Livia intentó enfocar. El rostro de la mujer seguía oculto por la luz que la apuntaba desde arriba, pero la voz… la voz le heló la sangre.
Un segundo de reconocimiento.
Y luego, una sonrisa amarga.
—Isabella…
El nombre flotó como veneno en el aire.
Noctem no lo negó.
—Tu pecado te condenó. Y va a condenarla a ella también. Yo no tuve que hacer nada. Lo hiciste tú solita. Bueno… con ayuda de tu escolta personal., Sebastián.
El golpe fue directo. Livia entrecerró los ojos. Respiraba con dificultad, pero aún tenía voz.
—Catalina... —murmuró—. La diferencia es que a ella sí la van a recordar. Ella cambiará el curso de la historia Romana.
Noctem se quedó inmóvil unos segundos. Luego se inclinó hacia adelante, lo suficiente como para que Livia viera por fin una fracción de su rostro: la línea de su pómulo, la sombra de un ojo rodeado de cicatrices, la comisura de la boca aún marcada por antiguas quemaduras.
—Más fuerte que tú. Más pura. Más humana. Pero va a arder igual que nosotras —susurró.
Se puso de pie con lentitud.
Volvió a ponerse los guantes, uno a uno, sin apuro.
Se acercó a Livia, la observó unos segundos más y extendió la mano. La posó sobre su hombro, firme, le besó la mejilla como si sellara una sentencia.
—Ya nadie viene a salvarte, domina.
Luego se giró. Caminó hacia la puerta sin mirar atrás.
La dejó sola.
El sonido del cerrojo al cerrarse fue más violento que todo lo anterior.
El goteo continuó. Igual de implacable.
***
El salón de crisis en el Palacio Flaminio era un hervidero de informes contradictorios, pantallas encendidas y operadores al borde del colapso. En el centro, Lucian Marce observaba en silencio la información que fluía frente a él, con los brazos cruzados y el ceño profundamente fruncido.
Una notificación apareció en su terminal personal. “Nigro Visconti solicita comunicación directa. Asunto: colaboración urgente”.
Lucian tardó unos segundos antes de aceptar. La imagen de Nigro apareció en la pantalla: impecable, con su usual compostura y el escudo de la familia a sus espaldas. Su expresión era grave, pero no teatral.
—Prefecto Marce —saludó con una leve inclinación de cabeza—. No me tomaría esta libertad si no fuera estrictamente necesario.

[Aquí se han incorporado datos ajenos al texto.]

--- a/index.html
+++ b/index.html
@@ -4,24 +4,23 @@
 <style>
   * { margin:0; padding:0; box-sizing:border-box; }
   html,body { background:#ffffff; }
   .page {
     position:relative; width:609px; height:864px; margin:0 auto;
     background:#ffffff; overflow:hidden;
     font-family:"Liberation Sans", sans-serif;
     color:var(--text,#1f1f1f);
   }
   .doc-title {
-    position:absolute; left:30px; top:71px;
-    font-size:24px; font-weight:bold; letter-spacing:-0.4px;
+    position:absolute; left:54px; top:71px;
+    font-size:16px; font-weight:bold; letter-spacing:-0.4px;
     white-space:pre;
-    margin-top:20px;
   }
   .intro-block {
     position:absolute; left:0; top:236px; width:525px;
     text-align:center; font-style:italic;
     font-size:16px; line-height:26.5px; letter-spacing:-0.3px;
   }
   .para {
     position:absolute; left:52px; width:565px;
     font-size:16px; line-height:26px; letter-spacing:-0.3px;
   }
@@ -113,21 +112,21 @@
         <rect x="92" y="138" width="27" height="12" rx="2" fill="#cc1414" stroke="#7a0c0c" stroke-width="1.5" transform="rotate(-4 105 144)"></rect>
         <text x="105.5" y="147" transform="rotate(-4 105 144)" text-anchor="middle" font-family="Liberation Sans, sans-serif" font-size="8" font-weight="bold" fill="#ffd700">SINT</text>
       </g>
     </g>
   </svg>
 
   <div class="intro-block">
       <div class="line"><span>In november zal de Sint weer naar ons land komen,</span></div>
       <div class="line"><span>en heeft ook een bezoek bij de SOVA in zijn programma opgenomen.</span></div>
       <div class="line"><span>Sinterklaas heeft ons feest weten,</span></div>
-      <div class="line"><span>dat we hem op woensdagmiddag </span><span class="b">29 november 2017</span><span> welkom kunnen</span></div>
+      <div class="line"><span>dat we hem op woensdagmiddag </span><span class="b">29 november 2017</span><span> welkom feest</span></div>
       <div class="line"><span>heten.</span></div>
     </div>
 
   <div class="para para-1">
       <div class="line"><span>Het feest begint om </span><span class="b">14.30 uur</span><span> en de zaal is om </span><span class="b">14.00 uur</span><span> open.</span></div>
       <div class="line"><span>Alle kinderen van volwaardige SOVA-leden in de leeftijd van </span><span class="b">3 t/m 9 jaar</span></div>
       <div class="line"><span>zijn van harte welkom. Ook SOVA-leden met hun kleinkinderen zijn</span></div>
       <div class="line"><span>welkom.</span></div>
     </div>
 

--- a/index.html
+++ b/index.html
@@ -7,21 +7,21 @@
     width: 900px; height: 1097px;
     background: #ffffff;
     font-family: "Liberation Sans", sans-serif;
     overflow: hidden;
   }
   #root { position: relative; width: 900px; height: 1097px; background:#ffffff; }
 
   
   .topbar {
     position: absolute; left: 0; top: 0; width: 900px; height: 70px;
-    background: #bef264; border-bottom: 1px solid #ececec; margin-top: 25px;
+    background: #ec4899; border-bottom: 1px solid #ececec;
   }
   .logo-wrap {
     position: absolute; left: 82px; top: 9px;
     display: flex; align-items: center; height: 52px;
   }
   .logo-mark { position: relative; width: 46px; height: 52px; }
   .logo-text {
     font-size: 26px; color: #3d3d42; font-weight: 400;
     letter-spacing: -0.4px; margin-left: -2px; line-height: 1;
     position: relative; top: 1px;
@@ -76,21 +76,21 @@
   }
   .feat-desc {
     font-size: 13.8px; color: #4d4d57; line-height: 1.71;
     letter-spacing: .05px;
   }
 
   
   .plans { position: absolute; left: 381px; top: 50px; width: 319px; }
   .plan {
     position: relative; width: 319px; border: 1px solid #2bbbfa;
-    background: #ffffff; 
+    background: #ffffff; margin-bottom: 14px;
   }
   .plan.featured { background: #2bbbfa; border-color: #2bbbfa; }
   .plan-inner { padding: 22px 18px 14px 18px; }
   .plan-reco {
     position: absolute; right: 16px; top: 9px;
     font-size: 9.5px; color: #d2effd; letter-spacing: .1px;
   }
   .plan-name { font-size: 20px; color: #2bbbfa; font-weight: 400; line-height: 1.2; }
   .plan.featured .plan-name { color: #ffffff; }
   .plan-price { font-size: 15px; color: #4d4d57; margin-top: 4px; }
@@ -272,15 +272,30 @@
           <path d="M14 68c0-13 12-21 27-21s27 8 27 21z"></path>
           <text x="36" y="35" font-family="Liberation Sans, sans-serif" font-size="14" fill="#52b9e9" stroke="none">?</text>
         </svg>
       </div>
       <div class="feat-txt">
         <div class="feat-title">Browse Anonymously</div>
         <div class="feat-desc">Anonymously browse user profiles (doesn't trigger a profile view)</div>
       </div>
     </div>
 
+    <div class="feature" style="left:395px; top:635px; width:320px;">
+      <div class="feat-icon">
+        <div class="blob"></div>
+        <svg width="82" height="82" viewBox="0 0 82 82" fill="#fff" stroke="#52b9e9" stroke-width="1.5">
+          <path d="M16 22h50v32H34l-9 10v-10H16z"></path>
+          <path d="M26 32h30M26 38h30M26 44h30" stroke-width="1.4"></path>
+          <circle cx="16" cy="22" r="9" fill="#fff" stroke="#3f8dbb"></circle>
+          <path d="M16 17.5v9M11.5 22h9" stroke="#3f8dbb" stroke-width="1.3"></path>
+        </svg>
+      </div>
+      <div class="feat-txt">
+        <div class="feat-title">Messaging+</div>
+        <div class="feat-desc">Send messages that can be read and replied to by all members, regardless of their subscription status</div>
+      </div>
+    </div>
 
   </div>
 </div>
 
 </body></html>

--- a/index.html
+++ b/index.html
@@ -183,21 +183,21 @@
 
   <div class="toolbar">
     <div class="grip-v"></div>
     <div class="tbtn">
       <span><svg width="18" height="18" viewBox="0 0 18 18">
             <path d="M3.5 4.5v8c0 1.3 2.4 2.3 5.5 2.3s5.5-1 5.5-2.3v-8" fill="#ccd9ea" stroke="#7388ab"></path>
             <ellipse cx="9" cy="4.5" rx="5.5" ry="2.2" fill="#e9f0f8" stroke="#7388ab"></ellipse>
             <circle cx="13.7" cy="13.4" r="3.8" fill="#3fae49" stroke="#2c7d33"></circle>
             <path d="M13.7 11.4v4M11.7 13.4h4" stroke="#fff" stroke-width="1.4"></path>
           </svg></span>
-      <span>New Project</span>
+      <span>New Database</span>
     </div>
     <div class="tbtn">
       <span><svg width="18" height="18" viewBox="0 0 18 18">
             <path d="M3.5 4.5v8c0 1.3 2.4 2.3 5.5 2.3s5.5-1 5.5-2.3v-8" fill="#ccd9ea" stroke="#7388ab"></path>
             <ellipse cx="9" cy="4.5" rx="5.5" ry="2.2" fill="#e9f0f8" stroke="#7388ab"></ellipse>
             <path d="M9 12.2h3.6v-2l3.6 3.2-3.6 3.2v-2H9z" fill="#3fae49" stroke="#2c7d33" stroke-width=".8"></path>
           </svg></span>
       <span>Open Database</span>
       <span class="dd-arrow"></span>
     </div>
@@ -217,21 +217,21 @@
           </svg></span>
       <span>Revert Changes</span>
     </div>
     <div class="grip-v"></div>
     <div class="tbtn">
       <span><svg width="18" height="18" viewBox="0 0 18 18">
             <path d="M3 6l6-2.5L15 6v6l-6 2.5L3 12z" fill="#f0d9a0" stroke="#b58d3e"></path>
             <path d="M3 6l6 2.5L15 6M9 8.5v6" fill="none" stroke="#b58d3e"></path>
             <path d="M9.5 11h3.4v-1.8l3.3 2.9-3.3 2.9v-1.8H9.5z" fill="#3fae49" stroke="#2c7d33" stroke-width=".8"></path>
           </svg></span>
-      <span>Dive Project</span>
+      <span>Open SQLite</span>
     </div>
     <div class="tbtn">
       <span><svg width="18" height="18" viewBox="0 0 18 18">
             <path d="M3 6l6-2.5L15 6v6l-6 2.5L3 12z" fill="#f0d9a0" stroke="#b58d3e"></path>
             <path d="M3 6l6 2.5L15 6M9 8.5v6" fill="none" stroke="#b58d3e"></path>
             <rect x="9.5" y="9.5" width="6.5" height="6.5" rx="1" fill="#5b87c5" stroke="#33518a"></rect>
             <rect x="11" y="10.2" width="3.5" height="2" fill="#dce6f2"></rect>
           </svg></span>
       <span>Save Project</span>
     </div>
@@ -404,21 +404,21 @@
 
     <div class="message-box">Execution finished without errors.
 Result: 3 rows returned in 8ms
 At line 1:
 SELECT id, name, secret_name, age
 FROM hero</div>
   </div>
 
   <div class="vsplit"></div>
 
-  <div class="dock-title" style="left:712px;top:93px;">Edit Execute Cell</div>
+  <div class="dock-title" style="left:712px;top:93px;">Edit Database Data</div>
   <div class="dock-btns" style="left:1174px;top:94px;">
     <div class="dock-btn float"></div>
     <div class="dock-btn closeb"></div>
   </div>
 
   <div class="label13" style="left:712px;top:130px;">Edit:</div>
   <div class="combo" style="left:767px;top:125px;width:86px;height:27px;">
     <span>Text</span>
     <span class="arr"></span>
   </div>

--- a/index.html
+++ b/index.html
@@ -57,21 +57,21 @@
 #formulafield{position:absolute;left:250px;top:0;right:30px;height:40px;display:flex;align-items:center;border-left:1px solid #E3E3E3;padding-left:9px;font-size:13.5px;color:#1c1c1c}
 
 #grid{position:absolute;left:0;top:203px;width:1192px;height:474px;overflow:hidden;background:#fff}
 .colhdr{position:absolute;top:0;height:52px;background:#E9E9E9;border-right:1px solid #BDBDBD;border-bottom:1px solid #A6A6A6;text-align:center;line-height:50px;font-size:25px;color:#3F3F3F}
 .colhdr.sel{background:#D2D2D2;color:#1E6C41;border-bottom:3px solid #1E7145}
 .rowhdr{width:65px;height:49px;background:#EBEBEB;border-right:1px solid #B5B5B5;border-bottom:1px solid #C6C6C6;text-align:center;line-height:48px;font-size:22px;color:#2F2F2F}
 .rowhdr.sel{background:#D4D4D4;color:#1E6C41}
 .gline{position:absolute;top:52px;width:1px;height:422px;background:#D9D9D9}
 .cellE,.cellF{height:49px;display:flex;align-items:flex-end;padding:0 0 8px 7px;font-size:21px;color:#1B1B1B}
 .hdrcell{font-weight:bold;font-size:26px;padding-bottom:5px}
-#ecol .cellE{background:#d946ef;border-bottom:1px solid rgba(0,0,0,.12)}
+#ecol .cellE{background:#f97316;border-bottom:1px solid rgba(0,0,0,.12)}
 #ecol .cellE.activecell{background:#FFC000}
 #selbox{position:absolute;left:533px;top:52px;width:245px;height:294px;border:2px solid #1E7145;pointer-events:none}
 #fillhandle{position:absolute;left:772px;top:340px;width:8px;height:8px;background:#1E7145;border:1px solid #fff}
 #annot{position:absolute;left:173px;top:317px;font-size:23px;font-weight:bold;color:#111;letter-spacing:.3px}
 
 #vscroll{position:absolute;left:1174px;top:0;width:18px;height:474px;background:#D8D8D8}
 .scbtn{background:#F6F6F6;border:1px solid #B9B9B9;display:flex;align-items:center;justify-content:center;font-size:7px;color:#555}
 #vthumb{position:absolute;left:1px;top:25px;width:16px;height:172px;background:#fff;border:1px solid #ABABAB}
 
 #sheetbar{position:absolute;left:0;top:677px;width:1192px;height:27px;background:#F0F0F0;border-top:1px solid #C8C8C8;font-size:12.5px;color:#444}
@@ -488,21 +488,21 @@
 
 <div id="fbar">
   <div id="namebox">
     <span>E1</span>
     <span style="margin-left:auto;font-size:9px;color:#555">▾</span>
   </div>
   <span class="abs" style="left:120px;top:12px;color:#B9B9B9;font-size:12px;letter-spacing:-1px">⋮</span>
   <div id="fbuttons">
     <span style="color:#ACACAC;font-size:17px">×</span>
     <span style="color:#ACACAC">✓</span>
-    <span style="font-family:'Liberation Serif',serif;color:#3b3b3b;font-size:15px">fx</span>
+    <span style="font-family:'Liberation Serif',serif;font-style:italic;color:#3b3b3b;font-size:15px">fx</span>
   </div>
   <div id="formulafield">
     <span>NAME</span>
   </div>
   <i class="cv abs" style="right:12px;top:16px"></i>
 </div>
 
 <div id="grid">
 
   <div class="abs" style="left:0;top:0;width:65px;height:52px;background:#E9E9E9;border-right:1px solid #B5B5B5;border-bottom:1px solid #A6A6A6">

Lucian mantuvo la voz neutra, sin mostrar de inmediato su postura.
—Lo escucho, señor Visconti.
—Tengo acceso a recursos que podrían resultar útiles en este momento. Vehículos blindados, tecnología de rastreo, redes de drones privados y personal de seguridad con experiencia en zonas de conflicto. Están a su disposición. Sin condiciones.
Lucian lo observó con detenimiento.
—¿Y qué ganaría usted con esta colaboración?
Nigro no titubeó.
—Roma. Estabilidad. No soy tan estúpido como para pensar que el caos me beneficia. Si esta ciudad arde, todos nos quemamos, incluso yo. Además… —inclinó apenas el rostro—, a diferencia de algunos miembros de mi familia, yo no comparto vínculos con sectas ni simpatías por el fanatismo.
Lucian no respondió de inmediato. Desvió la vista hacia una de las pantallas, donde aún se reproducían imágenes del Coliseo en llamas, las calles cubiertas de humo, los informes de la desaparición de una vestal.
Volvió a mirar a Nigro.
—Su expediente siempre ha sido… limpio. Impecable, incluso. Pero entenderá que aún así, me cueste confiar del todo.
—Lo entiendo —dijo Nigro, sin perder la calma—. Por eso dejo la decisión en sus manos. Le enviaré una lista detallada de los recursos disponibles. Usted decidirá si usarlos o no. Solo le pido una cosa.
Lucian enarcó una ceja.
—Transparencia. Que me mantenga al tanto. No de todo, por supuesto, pero de lo que afecte directamente a la seguridad de los bienes privados.
Lucian asintió, apenas. Había algo en la manera de hablar de Nigro que no buscaba agradar ni manipular, sino establecer un pacto tácito de utilidad mutua. Y eso, en ese momento, valía más que cualquier lealtad declarada.